» What you are asked to do
In the data below, find the line that contains "[40,173,129,197] Config ->" and the line that contains "(624, 536) none". Copy both, plus every line between them, exactly.

--- Dataset records Enclosed Below ---

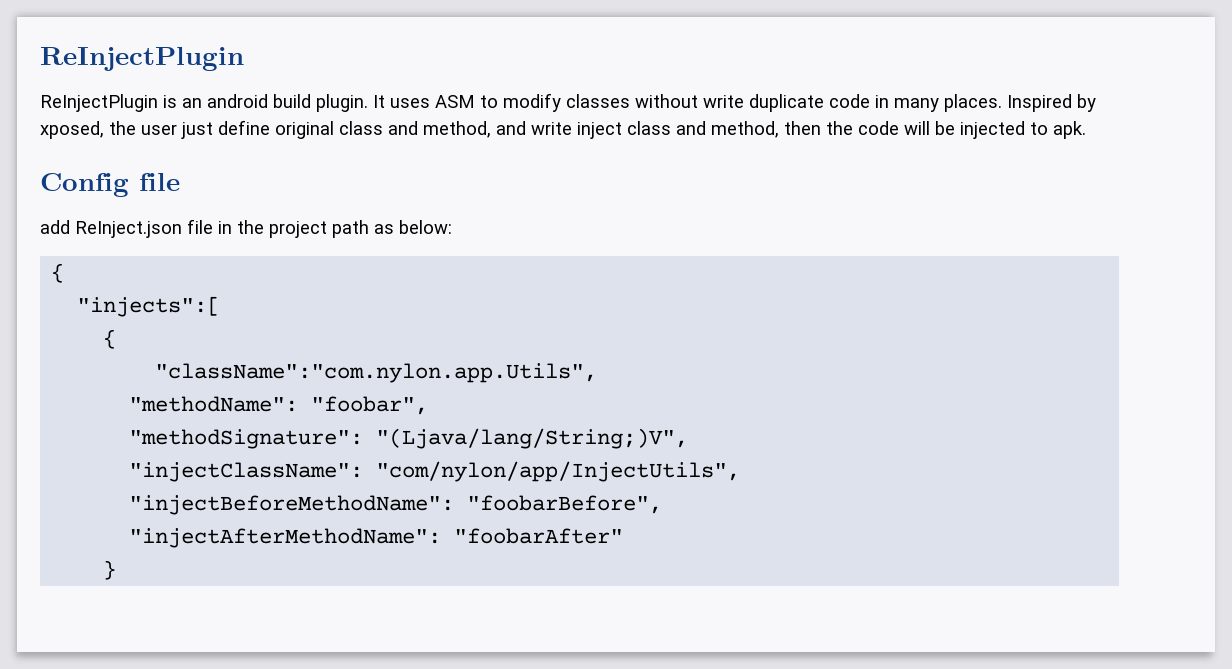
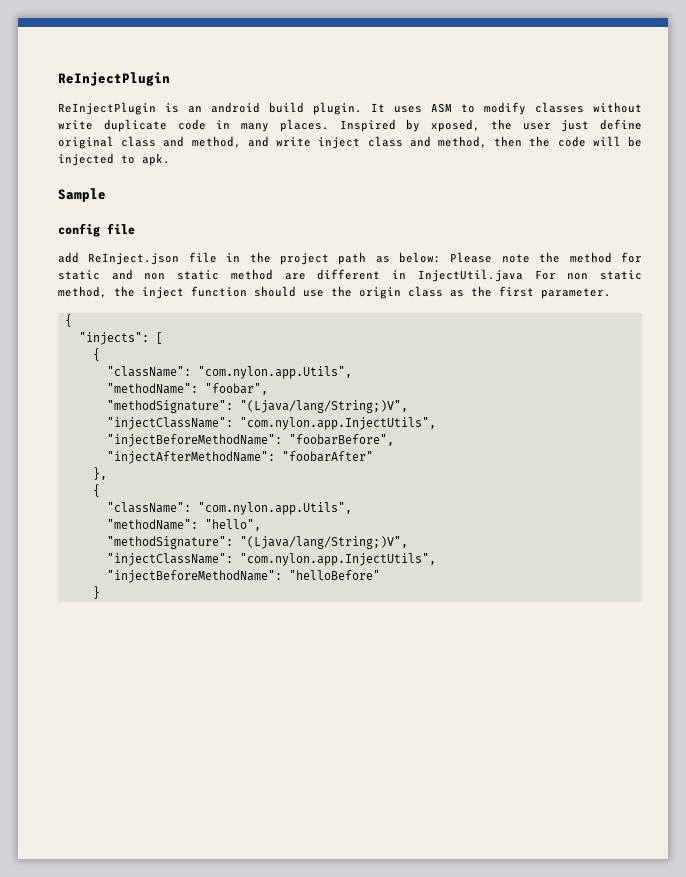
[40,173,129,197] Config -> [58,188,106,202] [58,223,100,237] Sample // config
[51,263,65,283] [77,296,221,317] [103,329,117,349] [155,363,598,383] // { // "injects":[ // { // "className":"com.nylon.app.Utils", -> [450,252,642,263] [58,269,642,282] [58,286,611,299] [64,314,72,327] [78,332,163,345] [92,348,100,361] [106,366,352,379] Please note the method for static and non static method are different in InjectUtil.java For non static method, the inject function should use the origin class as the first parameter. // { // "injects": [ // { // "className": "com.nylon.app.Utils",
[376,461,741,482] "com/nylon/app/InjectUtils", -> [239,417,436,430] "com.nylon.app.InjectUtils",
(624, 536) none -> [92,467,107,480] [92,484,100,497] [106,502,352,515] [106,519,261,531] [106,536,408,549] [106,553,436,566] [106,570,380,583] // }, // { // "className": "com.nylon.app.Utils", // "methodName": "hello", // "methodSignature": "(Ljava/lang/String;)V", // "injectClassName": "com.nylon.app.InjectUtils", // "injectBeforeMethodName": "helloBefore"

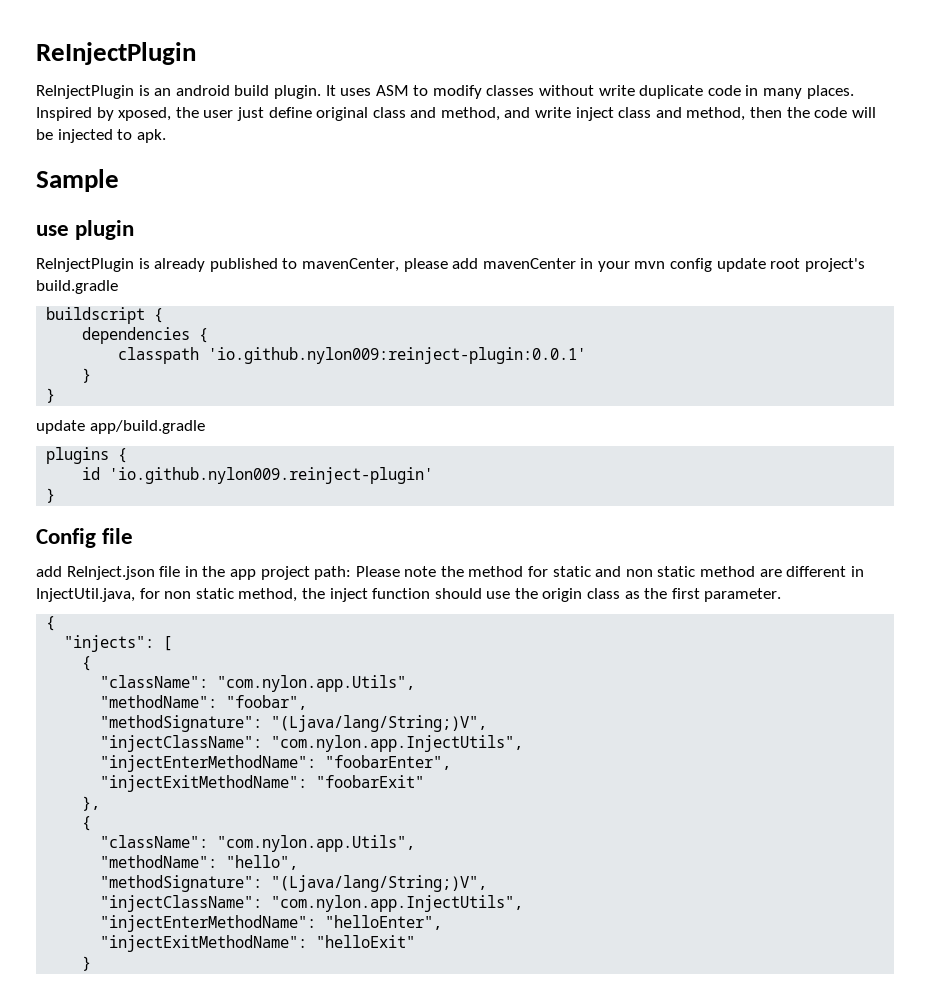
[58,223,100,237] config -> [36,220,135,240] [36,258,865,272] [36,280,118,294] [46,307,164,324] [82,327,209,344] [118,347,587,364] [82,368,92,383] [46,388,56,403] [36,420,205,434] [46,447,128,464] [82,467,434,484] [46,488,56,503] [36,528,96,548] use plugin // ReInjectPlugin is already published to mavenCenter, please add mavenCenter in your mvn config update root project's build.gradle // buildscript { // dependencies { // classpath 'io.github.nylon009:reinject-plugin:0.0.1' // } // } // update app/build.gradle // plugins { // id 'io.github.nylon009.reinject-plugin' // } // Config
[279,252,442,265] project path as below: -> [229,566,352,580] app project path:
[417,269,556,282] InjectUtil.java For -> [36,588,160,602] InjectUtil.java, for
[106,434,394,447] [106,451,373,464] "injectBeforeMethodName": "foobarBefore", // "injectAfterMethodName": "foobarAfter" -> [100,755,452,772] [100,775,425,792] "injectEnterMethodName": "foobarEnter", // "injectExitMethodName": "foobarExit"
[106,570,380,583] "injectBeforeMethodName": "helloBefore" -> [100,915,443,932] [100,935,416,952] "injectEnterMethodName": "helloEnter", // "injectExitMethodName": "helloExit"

--- End of Enclosed Dataset records ---
--- Dataset records Enclosed Below ---

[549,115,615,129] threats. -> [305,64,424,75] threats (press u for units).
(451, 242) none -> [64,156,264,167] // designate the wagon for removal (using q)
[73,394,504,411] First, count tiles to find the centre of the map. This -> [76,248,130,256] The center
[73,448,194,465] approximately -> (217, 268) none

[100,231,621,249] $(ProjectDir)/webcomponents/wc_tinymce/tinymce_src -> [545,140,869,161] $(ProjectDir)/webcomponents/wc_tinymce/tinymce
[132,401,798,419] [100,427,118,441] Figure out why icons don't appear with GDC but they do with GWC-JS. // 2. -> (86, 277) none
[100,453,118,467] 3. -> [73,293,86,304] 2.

--- End of Enclosed Dataset records ---

» Response below
[40,173,129,197] Config -> [58,188,106,202] [58,223,100,237] Sample // config
[51,263,65,283] [77,296,221,317] [103,329,117,349] [155,363,598,383] // { // "injects":[ // { // "className":"com.nylon.app.Utils", -> [450,252,642,263] [58,269,642,282] [58,286,611,299] [64,314,72,327] [78,332,163,345] [92,348,100,361] [106,366,352,379] Please note the method for static and non static method are different in InjectUtil.java For non static method, the inject function should use the origin class as the first parameter. // { // "injects": [ // { // "className": "com.nylon.app.Utils",
[376,461,741,482] "com/nylon/app/InjectUtils", -> [239,417,436,430] "com.nylon.app.InjectUtils",
(624, 536) none -> [92,467,107,480] [92,484,100,497] [106,502,352,515] [106,519,261,531] [106,536,408,549] [106,553,436,566] [106,570,380,583] // }, // { // "className": "com.nylon.app.Utils", // "methodName": "hello", // "methodSignature": "(Ljava/lang/String;)V", // "injectClassName": "com.nylon.app.InjectUtils", // "injectBeforeMethodName": "helloBefore"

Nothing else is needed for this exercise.